When I visited her with my family in 2014, a copy of Derek Humphry’s Final Exit ( a handbook for assisted suicide) was on one of the side tables. She was 82 and fully in remission, but arthritis made walking painful. She was sending up a flare of dissatisfaction. She had watched her mother linger and die in a nursing home. If my mother was a pistol, her mother was a blunderbuss, sour with nostalgia for a time before her marriage—the good old days. My mother did not want the end she had witnessed there. She put the book out to warn us: I am unhappy, and will not fade out of control.

The intervening years have unfolded with a number of slaps—like a cat playing with a mouse. Small strokes and other ignominies took small but noticeable bites out of my mother. When she gave up her studio—located in a community art building about 20 miles from her home—it was a keen signal.

 The past year she has navigated toward an ending, and I have been, as I often was with my father, a helping hand on the helm. It has been a strange duty. I encouraged her to work because I knew and shared the value of daily work with her. But I also listened to her dissatisfaction. “When I go to the studio, all I do is nap,” she told me. She told me more and told others more as well. She did not withhold complaints.

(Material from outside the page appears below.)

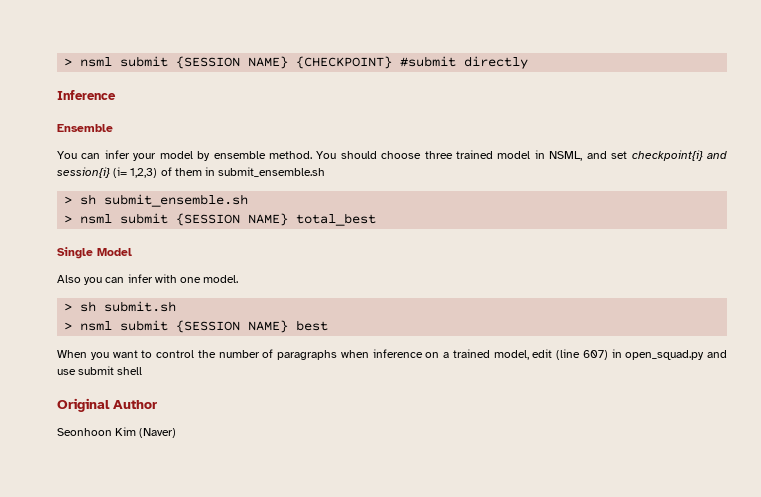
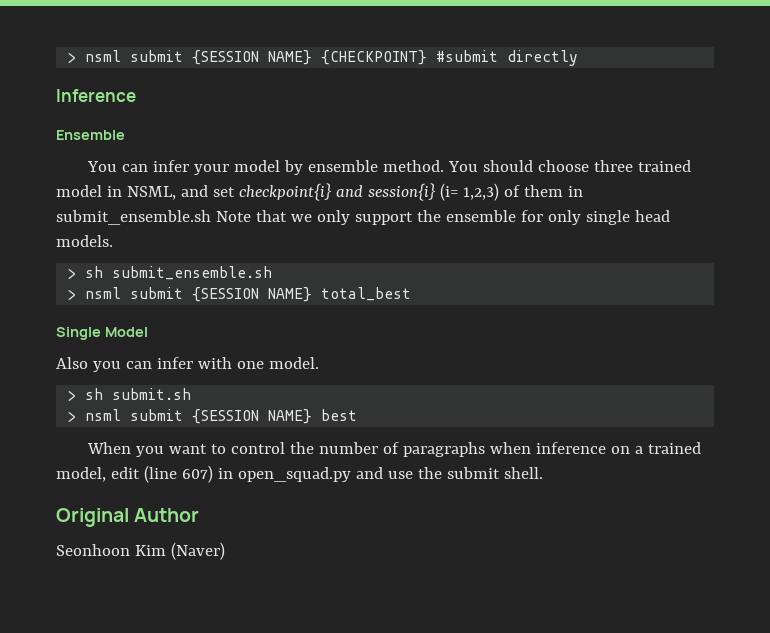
- You should choose three trained model in NSML, and set checkpoint{i} and session{i} (i= 1,2,3) of them in submit_ensemble.sh
+ You should choose three trained model in NSML, and set checkpoint{i} and session{i} (i= 1,2,3) of them in submit_ensemble.sh Note that we only support the ensemble for only single head models.
- When you want to control the number of paragraphs when inference on a trained model, edit (line 607) in open_squad.py and use submit shell
+ When you want to control the number of paragraphs when inference on a trained model, edit (line 607) in open_squad.py and use the submit shell.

Last year as my mother began to make this final journey, I had started to date a woman. I told her about where my mother was, and what she asked of me. Rightly or wrongly, this woman noted the possibility of “unhealthy” and retreated. I cannot disagree or blame. I took the helm for my mother the same way I did for my father when he—foolishly, dangerously—kept to a schedule despite the weather. If, in telling the story of my mother’s death, I have returned to my father and his end, it is because they are intertwined—bookends spaced twenty years apart.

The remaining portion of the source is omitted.